Here’s what companies need to know about managing payroll and compensation in Hungary.
Minimum wage in Hungary
Effective January 1, 2025, Hungary’s monthly minimum wage is HUF 290,800 (roughly HUF 1,672 per hour). Hungary also offers a guaranteed minimum wage of 348,800 Hungarian forint per month for those with a secondary education or certain professional qualifications.
While CBAs are rare in Hungary at a national or sectoral level, be sure to check if your company is subject to an agreement, as this may alter the wage floor you’re required to meet.
Payroll frequency in Hungary
Hungary has a standard monthly payroll frequency. Typically, employees receive their wages on the last day of each month, but they must receive pay no later than the 10th of the following month. Employers may specify a different payment date in the employment contract.
13th month pay in Hungary
A 13th month salary is an extra month’s pay often used as a year-end or holiday bonus. While offering 13th month pay is a common practice in many European countries, it is not required under Hungarian labor law. In Hungary, offering this type of bonus is entirely optional and typically depends on company policy, employment contracts, or collective agreements.

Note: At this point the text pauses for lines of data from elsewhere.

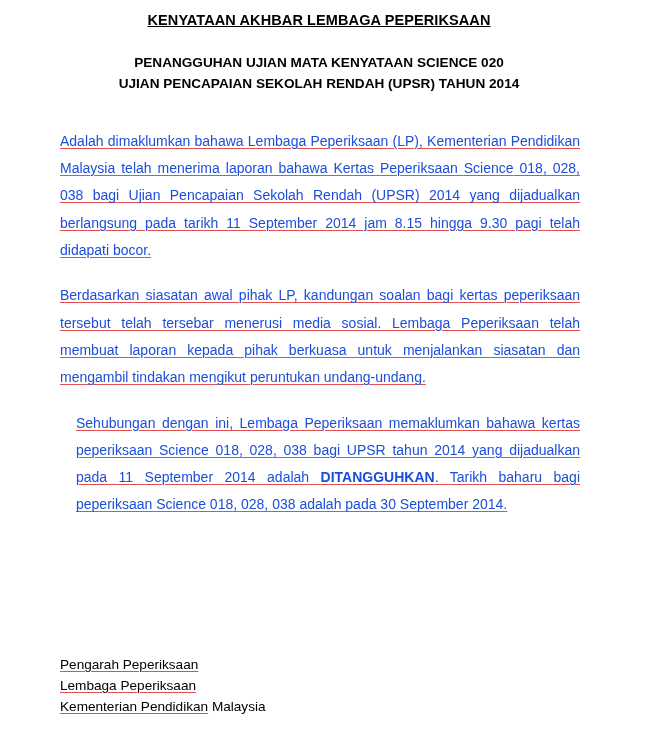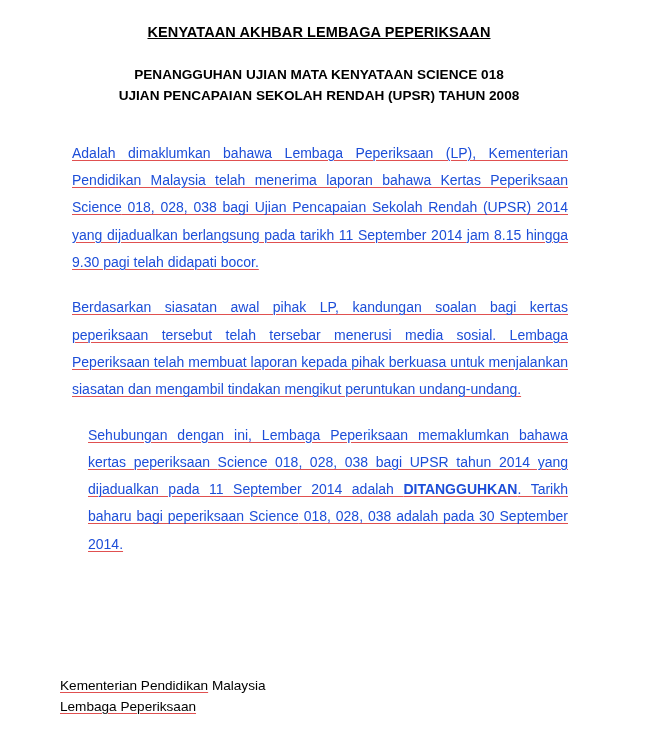--- a/index.html
+++ b/index.html
@@ -12,21 +12,21 @@
     height: 733px;
     font-family: "Liberation Sans", sans-serif;
     color: #000000;
     position: relative;
     overflow: hidden;
   }
   .page {
     width: 638px;
     height: 733px;
     box-sizing: border-box;
-    padding: 12px;
+    padding: 0;
     position: relative;
   }
   .title-block {
     text-align: center;
     padding-top: 10px;
   }
   .doc-title {
     font-size: 14.5px;
     font-weight: bold;
     text-decoration: underline;
@@ -92,32 +92,33 @@
 </head>
 <body>
 
 <div class="page">
 
   <div class="title-block">
     <div class="doc-title">KENYATAAN AKHBAR LEMBAGA PEPERIKSAAN</div>
   </div>
 
   <div class="subtitle-block">
-    <div class="doc-subtitle-1"><span>PENANGGUHAN UJIAN MATA KENYATAAN </span><span class="ital">SCIENCE</span><span> 018</span></div>
-    <div class="doc-subtitle-2">UJIAN PENCAPAIAN SEKOLAH RENDAH (UPSR) TAHUN 2008</div>
+    <div class="doc-subtitle-1"><span>PENANGGUHAN UJIAN MATA KENYATAAN </span><span class="ital">SCIENCE</span><span> 020</span></div>
+    <div class="doc-subtitle-2">UJIAN PENCAPAIAN SEKOLAH RENDAH (UPSR) TAHUN 2014</div>
   </div>
 
   <div class="body-block">
 
     <p class="para"><span class="u">Adalah dimaklumkan bahawa Lembaga Peperiksaan (LP), Kementerian Pendidikan Malaysia telah menerima laporan bahawa Kertas Peperiksaan </span><span class="u ital">Science</span><span class="u"> 018, 028, 038 bagi Ujian Pencapaian Sekolah Rendah (UPSR) 2014 yang dijadualkan berlangsung pada tarikh 11 September 2014 jam 8.15 hingga 9.30 pagi telah didapati bocor.</span></p>
 
     <p class="para"><span class="u">Berdasarkan siasatan awal pihak LP, kandungan soalan bagi kertas peperiksaan tersebut telah tersebar menerusi media sosial. Lembaga Peperiksaan telah membuat laporan kepada pihak berkuasa untuk menjalankan siasatan dan mengambil tindakan mengikut peruntukan undang-undang.</span></p>
 
     <p class="para last"><span class="u">Sehubungan dengan ini, Lembaga Peperiksaan memaklumkan bahawa kertas peperiksaan </span><span class="u ital">Science</span><span class="u"> 018, 028, 038 bagi UPSR tahun 2014 yang dijadualkan pada 11 September 2014 adalah </span><span class="u bold">DITANGGUHKAN</span><span class="u">. Tarikh baharu bagi peperiksaan </span><span class="u ital">Science</span><span class="u"> 018, 028, 038 adalah pada 30 September 2014.</span></p>
 
   </div>
 
   <div class="signature-block">
+    <div><span class="sig-u">Pengarah Peperiksaan</span></div>
+    <div><span class="sig-u">Lembaga Peperiksaan</span></div>
     <div><span class="sig-u">Kementerian Pendidikan</span><span> Malaysia</span></div>
-    <div><span class="sig-u">Lembaga Peperiksaan</span></div>
   </div>
 
 </div>
 
 </body></html>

If an employer chooses to offer a 13th month salary, they should clearly document the conditions under which it’s provided in their employment contracts or the company handbook. Doing so helps ensure clarity and sets appropriate expectations for incoming employees.
Run payroll compliantly in Hungary
Managing payroll in Hungary requires employers to meet several legal obligations. This includes properly calculating and withholding personal income tax (PIT), which is levied at a flat 15%, along with mandatory social security contributions. Employers must also maintain detailed payroll records, such as payslips, contracts, and tax filings, and ensure these documents are stored in accordance with local regulations.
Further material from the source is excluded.